I’d personally like to see how the Predator would have faired against Teutonic Knights during The Crusades. This opens up the possibility of having Arab warriors dealing with the Predator as well. Plus, with the religious overtones of The Crusades, as well as the fact that Western and Middle Eastern conflicts continue to this day, there can be many subtextual points made that can still be relevant to modern audiences. And like all science fiction, the beauty of this is that any sociopolitical messages can be offered in subtle, symbolic, and subversive ways.

We’ll be careful with it, Predator doesn’t have to become another fuckingAvatar.

What’s great about all of these period piece ideas is that they enable a Predator movie to return back to one of the original film’s greatest strengths: they can be two movies in one.

The original Predator movie was, for at least the first-third of its running time, (minus the title sequence with the Predator’s spaceship arriving on Earth) a men on a mission war movie. It’s a miniature Sgt. Rock story, (hence the comic book’s cameo in the hands of one of Dutch’s commandos, yeah, I know that guy is director Shane Black, stop sharpening your retainer into a shiv) it’s essentially just another Schwarzenegger action movie. Then blammo, you start getting weird infrared shots from Predator’s POV and the story transforms into something more.

Tarantino nicked this nifty trick when he wrote the excellent From Dusk Till Dawn, which begins as a crooks on the run flick then 180s into a vampire death slumber party. Spoiler alert, the movie’s 17 years old, you should have watched it twice already. Both movies are perfectly enjoyable examples of their respective genres but then deftly segue into monster mayhem and become something truly unique.

Each one of these Predator period pieces can easily do the same.

The feudal Japan story can be a samurai epic like Seven Samurai until Predator comes bone collecting.

(Bone collecting like scary murderer style, not bone collecting like secret vacation on Fire Island away from the wife and kids; though, that would be a really interesting Predator story too)

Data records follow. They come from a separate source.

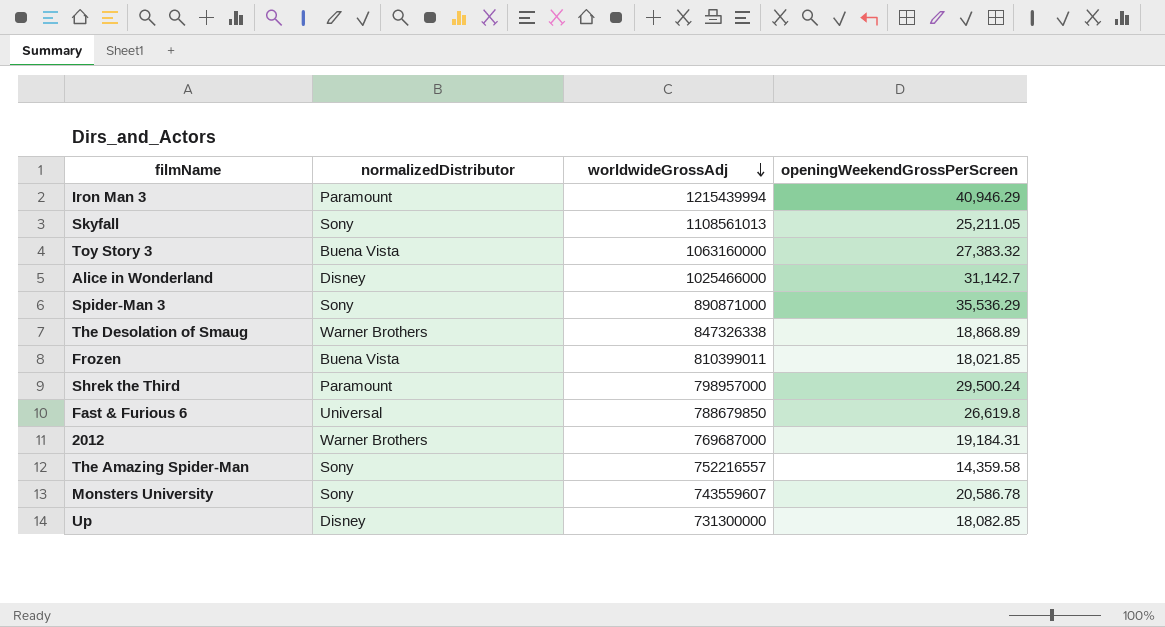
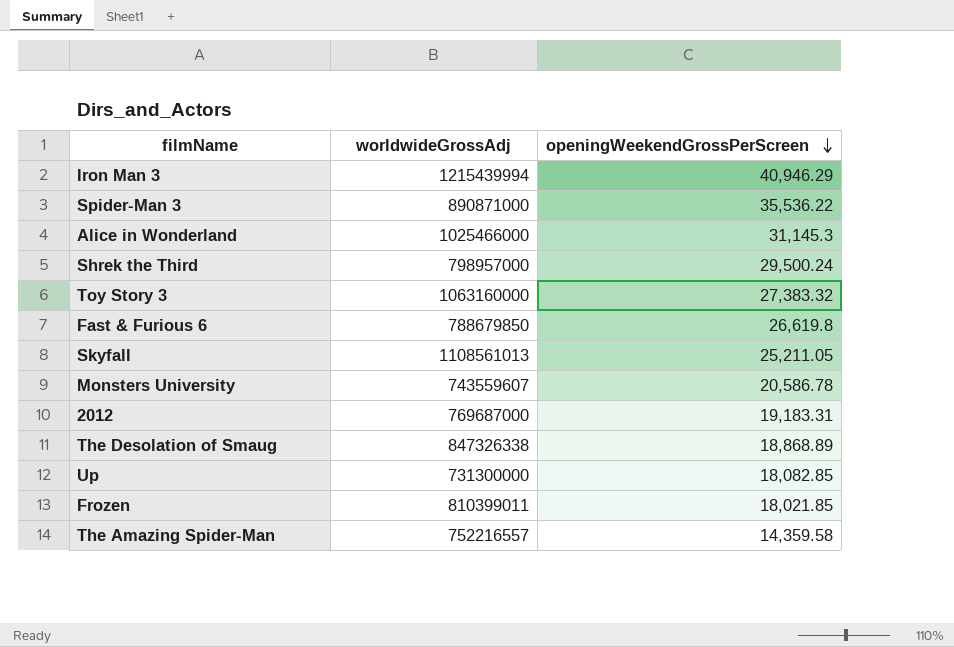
row order: worldwideGrossAdj descending -> openingWeekendGrossPerScreen descending
column normalizedDistributor | position: 2 -> none
Spider-Man 3 | openingWeekendGrossPerScreen: 35,536.29 -> 35,536.22
Alice in Wonderland | openingWeekendGrossPerScreen: 31,142.7 -> 31,145.3
2012 | openingWeekendGrossPerScreen: 19,184.31 -> 19,183.31

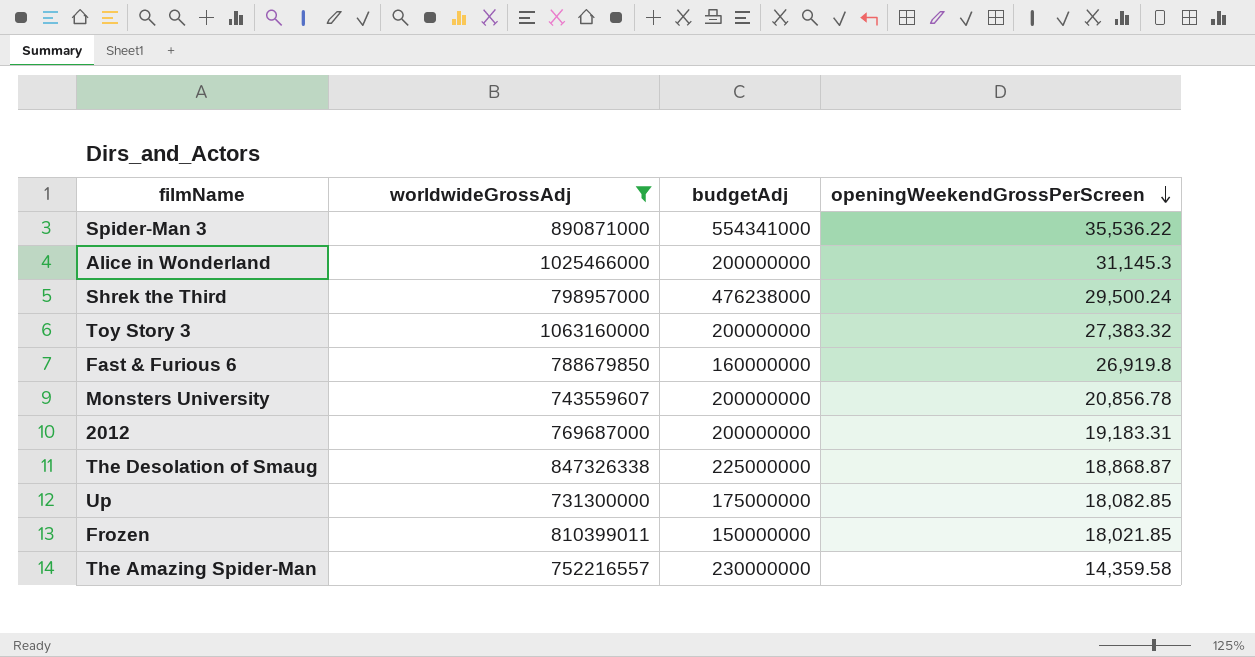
filter: none -> worldwideGrossAdj <= 1063160000
column budgetAdj | position: none -> 3
Fast & Furious 6 | openingWeekendGrossPerScreen: 26,619.8 -> 26,919.8
Monsters University | openingWeekendGrossPerScreen: 20,586.78 -> 20,856.78
The Desolation of Smaug | openingWeekendGrossPerScreen: 18,868.89 -> 18,868.87

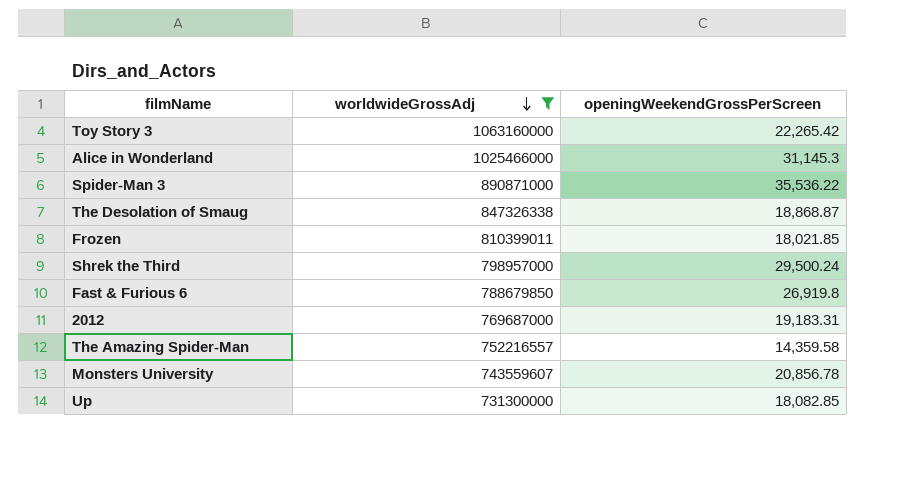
row order: openingWeekendGrossPerScreen descending -> worldwideGrossAdj descending
column budgetAdj | position: 3 -> none
Toy Story 3 | openingWeekendGrossPerScreen: 27,383.32 -> 22,265.42

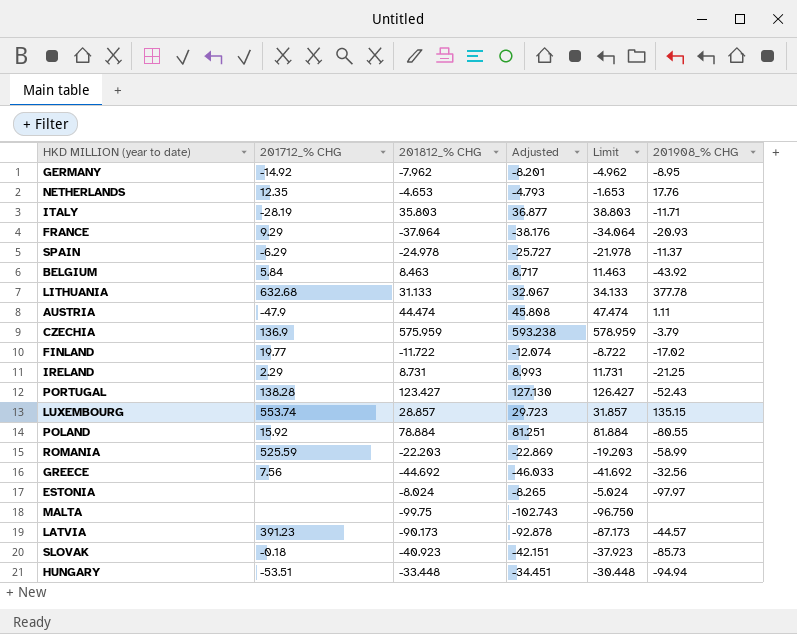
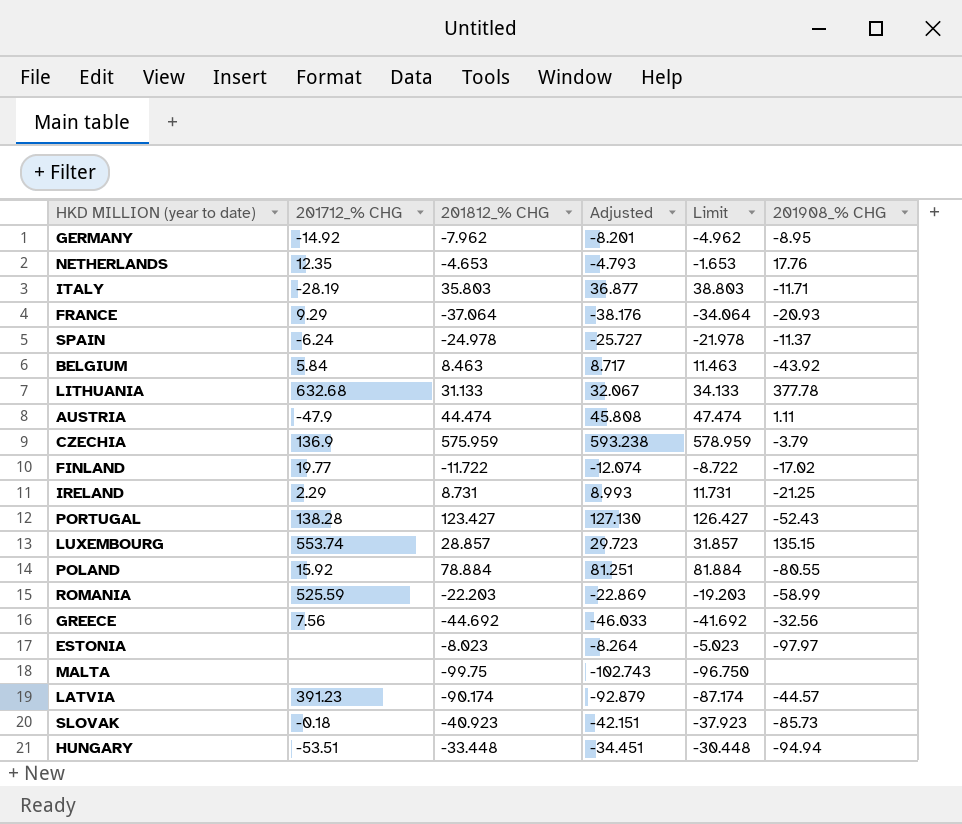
SPAIN | 201712_% CHG: -6.29 -> -6.24
ESTONIA | 201812_% CHG: -8.024 -> -8.023
ESTONIA | Adjusted: -8.265 -> -8.264
ESTONIA | Limit: -5.024 -> -5.023
LATVIA | 201812_% CHG: -90.173 -> -90.174
LATVIA | Adjusted: -92.878 -> -92.879
LATVIA | Limit: -87.173 -> -87.174

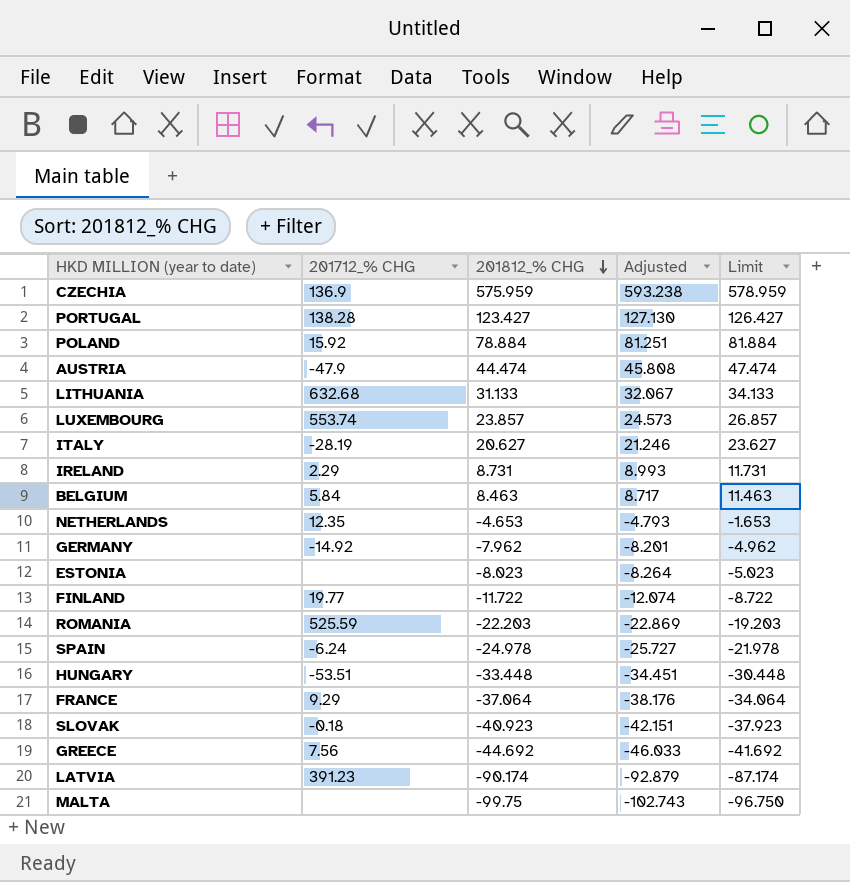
row order: none -> 201812_% CHG descending
column 201908_% CHG | position: 6 -> none
LUXEMBOURG | 201812_% CHG: 28.857 -> 23.857
LUXEMBOURG | Adjusted: 29.723 -> 24.573
LUXEMBOURG | Limit: 31.857 -> 26.857
ITALY | 201812_% CHG: 35.803 -> 20.627
ITALY | Adjusted: 36.877 -> 21.246
ITALY | Limit: 38.803 -> 23.627

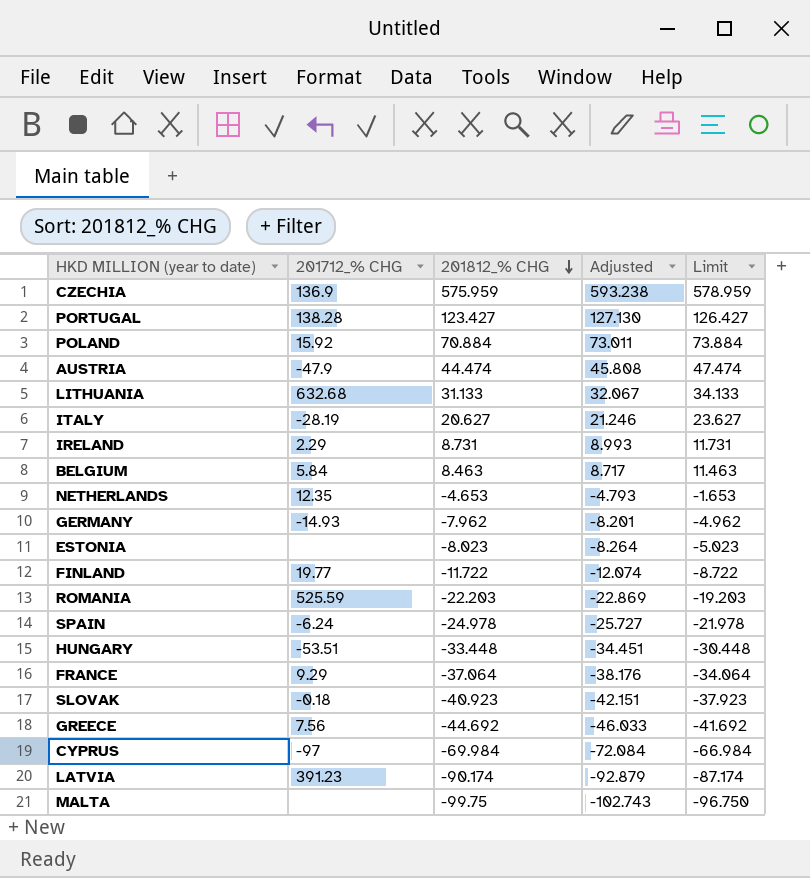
row LUXEMBOURG: 553.74 | 23.857 | 24.573 | 26.857 -> none
POLAND | 201812_% CHG: 78.884 -> 70.884
POLAND | Adjusted: 81.251 -> 73.011
POLAND | Limit: 81.884 -> 73.884
GERMANY | 201712_% CHG: -14.92 -> -14.93
row CYPRUS: none -> -97 | -69.984 | -72.084 | -66.984

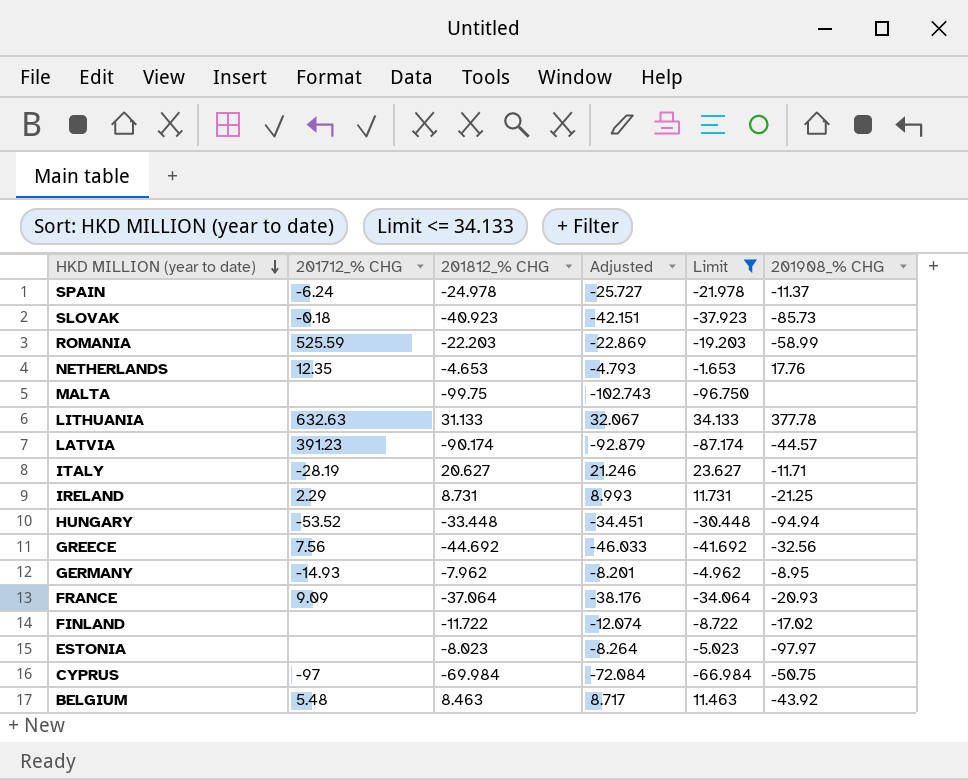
filter: none -> Limit <= 34.133
row order: 201812_% CHG descending -> HKD MILLION (year to date) descending
column 201908_% CHG | position: none -> 6
LITHUANIA | 201712_% CHG: 632.68 -> 632.63
HUNGARY | 201712_% CHG: -53.51 -> -53.52
FRANCE | 201712_% CHG: 9.29 -> 9.09
FINLAND | 201712_% CHG: 19.77 -> none
BELGIUM | 201712_% CHG: 5.84 -> 5.48

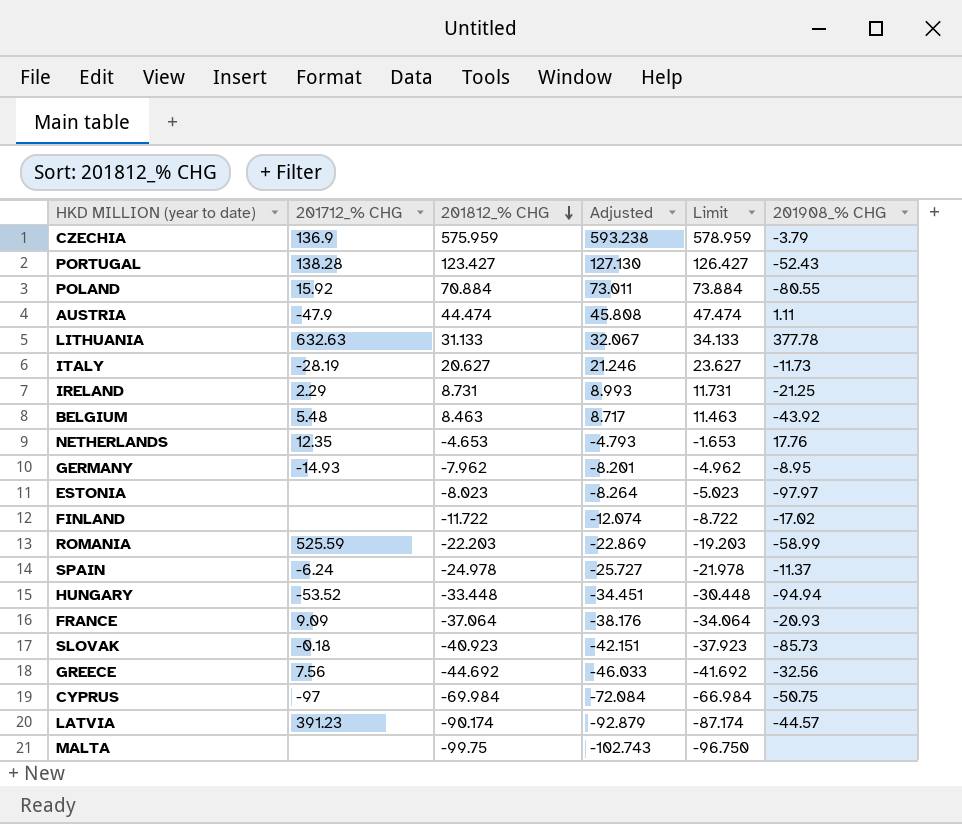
filter: Limit <= 34.133 -> none
row order: HKD MILLION (year to date) descending -> 201812_% CHG descending
ITALY | 201908_% CHG: -11.71 -> -11.73

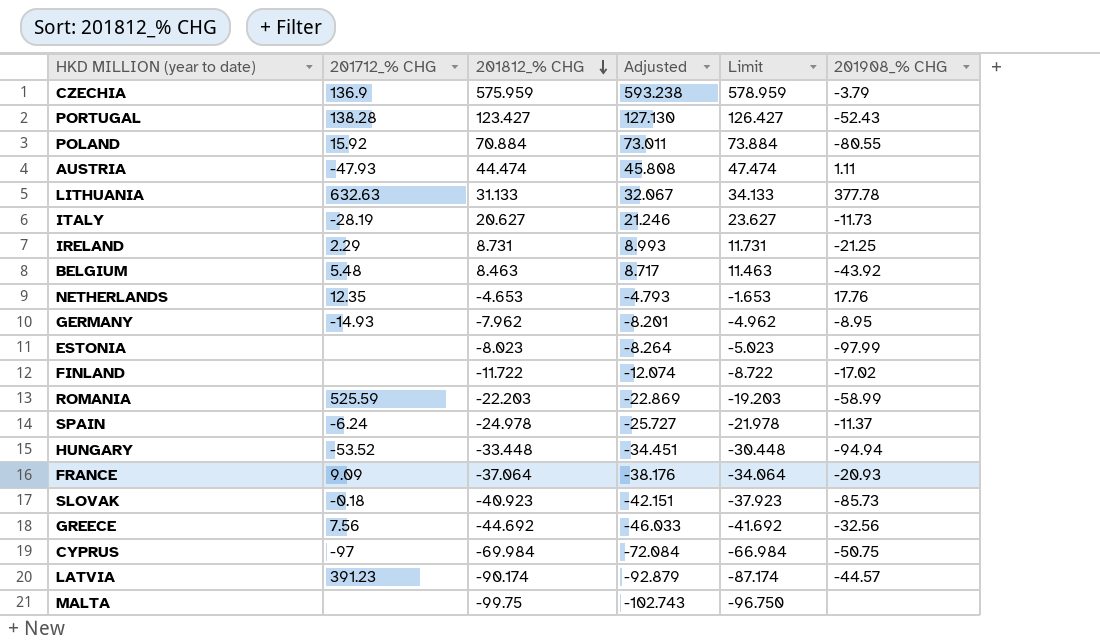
AUSTRIA | 201712_% CHG: -47.9 -> -47.93
ESTONIA | 201908_% CHG: -97.97 -> -97.99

The prohibition story can be a China Town or Godfather homage until Predator arrives and crashes the nostalgia party.

The medieval story can be part Game Of Thrones part Monty Python and The Holy Grail (None shall pass!)

and then our guy materializes and turns some sword swinger into his newly minted bone bling.

The Predator story lends itself so easily to this period piece stuff because all of these characters and time periods have easily defined film genres and hierarchies. And that’s what Predators and Predatorfilms do best: They take the familiar trappings of a certain story and insert a character who is the physical embodiment of survival of the fittest. A character who works his way through any jungle you throw at him until he gets to face his lion. That or he settles for Danny Glover.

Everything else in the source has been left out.